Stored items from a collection
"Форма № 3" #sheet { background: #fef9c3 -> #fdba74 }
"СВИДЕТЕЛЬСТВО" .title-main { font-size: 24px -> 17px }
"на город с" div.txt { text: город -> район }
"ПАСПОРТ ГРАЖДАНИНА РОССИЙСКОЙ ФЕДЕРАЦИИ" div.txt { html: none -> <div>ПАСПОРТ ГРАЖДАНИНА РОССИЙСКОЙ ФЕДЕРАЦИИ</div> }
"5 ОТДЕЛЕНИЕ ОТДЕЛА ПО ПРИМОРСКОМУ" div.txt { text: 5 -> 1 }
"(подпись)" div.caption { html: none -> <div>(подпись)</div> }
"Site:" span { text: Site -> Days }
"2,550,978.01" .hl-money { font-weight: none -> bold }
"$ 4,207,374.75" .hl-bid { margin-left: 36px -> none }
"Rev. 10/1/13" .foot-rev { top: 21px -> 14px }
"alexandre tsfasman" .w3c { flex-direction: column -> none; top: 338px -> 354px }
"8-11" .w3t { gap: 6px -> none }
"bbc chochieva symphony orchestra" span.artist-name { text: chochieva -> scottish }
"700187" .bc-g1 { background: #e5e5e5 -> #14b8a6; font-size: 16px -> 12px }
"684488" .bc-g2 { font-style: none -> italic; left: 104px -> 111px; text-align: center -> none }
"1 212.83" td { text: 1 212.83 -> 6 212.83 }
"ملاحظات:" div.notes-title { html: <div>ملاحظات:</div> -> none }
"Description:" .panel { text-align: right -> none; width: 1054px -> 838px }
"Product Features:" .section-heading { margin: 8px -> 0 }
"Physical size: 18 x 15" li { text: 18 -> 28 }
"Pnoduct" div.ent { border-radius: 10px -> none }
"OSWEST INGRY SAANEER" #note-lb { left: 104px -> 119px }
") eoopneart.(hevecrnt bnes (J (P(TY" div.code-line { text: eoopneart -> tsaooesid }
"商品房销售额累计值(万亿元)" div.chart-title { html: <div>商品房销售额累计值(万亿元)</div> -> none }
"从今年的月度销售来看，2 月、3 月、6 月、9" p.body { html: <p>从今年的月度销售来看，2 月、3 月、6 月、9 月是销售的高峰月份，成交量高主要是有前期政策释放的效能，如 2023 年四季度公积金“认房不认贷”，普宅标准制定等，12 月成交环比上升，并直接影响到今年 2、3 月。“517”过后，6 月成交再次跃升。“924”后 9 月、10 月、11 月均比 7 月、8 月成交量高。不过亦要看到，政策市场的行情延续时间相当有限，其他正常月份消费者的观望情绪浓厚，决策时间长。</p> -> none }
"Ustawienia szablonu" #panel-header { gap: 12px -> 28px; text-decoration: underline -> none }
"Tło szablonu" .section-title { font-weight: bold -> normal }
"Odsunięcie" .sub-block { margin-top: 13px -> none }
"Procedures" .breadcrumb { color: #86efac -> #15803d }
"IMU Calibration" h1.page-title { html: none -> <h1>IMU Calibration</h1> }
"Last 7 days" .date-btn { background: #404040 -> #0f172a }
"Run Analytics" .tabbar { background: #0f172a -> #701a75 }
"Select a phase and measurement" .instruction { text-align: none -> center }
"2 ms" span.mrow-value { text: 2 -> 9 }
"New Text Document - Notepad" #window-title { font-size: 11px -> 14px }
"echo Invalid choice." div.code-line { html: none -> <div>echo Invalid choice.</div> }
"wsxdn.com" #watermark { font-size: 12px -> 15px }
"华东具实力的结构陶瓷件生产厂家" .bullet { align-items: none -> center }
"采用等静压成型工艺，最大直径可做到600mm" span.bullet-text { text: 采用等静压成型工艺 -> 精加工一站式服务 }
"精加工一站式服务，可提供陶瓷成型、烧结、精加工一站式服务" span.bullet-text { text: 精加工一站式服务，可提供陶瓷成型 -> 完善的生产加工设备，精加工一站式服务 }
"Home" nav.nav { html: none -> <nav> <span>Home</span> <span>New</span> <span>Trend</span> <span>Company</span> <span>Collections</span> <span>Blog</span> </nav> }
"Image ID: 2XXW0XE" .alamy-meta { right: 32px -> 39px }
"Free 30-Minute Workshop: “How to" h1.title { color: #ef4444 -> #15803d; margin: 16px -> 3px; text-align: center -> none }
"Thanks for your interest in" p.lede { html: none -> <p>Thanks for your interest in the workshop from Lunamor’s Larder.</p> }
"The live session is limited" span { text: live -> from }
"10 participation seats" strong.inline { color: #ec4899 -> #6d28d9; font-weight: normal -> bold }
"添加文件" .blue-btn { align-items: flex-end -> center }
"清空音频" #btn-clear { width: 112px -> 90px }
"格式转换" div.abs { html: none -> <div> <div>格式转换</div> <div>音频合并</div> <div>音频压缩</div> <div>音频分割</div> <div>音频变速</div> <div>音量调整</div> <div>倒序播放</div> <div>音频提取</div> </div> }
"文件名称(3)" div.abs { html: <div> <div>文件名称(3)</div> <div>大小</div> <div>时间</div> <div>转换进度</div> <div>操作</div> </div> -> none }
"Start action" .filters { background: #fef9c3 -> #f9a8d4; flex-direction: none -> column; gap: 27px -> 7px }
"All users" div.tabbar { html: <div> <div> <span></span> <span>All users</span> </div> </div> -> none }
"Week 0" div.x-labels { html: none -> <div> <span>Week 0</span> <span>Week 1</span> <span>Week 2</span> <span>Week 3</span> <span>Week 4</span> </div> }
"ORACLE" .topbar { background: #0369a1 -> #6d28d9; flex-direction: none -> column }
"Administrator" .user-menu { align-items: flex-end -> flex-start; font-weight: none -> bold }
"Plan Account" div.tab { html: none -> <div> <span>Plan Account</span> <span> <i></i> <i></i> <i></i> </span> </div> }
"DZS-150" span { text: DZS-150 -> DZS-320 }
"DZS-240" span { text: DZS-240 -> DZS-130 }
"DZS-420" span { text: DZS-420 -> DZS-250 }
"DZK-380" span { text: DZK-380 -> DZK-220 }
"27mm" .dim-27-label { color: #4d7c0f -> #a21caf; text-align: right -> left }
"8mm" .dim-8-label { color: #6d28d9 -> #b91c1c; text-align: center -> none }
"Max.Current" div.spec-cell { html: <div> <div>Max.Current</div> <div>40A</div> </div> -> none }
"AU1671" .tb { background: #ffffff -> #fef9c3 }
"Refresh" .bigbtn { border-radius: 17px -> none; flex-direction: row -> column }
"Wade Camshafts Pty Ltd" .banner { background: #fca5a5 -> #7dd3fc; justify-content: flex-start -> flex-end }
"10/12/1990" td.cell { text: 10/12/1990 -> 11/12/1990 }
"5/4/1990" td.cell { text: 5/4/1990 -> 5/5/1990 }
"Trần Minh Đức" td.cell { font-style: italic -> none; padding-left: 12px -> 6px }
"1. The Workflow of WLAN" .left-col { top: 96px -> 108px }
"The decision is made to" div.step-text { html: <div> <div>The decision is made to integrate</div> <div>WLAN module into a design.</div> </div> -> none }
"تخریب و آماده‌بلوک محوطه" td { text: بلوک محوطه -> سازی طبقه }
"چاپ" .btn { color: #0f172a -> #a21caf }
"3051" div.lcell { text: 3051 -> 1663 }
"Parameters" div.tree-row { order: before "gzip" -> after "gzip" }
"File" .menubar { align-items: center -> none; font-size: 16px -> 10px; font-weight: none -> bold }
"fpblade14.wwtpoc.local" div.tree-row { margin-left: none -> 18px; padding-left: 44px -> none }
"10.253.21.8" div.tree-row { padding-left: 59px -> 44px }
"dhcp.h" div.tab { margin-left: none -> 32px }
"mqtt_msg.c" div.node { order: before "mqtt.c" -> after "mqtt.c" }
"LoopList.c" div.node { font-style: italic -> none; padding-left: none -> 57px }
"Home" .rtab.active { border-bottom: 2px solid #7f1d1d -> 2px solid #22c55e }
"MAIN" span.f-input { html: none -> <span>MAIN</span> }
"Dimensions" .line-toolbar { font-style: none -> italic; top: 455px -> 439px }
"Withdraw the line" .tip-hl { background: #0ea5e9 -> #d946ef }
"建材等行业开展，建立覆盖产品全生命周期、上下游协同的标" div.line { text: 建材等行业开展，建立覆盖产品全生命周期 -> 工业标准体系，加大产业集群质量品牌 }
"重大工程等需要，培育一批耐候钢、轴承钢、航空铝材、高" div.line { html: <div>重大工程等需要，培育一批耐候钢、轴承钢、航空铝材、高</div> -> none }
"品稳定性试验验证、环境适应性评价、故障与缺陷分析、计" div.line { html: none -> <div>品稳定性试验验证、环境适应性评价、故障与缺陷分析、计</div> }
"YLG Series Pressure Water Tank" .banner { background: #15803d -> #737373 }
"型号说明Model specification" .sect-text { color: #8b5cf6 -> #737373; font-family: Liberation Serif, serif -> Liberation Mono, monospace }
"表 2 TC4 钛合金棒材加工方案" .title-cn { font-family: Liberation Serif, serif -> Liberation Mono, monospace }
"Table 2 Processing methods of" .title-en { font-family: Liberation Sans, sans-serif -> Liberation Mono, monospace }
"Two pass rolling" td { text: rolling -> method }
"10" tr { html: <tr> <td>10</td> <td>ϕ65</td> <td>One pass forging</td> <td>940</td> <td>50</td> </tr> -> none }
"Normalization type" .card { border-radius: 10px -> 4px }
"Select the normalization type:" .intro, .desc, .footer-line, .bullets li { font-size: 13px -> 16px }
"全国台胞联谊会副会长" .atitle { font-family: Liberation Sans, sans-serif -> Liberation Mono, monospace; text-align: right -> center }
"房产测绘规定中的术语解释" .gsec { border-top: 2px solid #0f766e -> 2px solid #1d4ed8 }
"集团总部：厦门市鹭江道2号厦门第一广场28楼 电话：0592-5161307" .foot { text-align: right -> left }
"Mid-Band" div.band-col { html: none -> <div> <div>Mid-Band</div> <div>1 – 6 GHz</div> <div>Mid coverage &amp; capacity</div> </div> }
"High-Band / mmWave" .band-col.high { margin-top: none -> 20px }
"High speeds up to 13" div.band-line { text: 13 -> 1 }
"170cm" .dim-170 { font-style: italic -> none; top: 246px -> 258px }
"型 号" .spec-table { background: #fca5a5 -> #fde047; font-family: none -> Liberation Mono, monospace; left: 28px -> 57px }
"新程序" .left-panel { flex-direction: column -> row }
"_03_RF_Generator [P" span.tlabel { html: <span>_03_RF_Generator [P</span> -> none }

AIM OF THE TASK — Collect the complete line wherever the string "tabbar" appears in the records.

EXERCISE SOLUTION —
"Run Analytics" .tabbar { background: #0f172a -> #701a75 }
"All users" div.tabbar { html: <div> <div> <span></span> <span>All users</span> </div> </div> -> none }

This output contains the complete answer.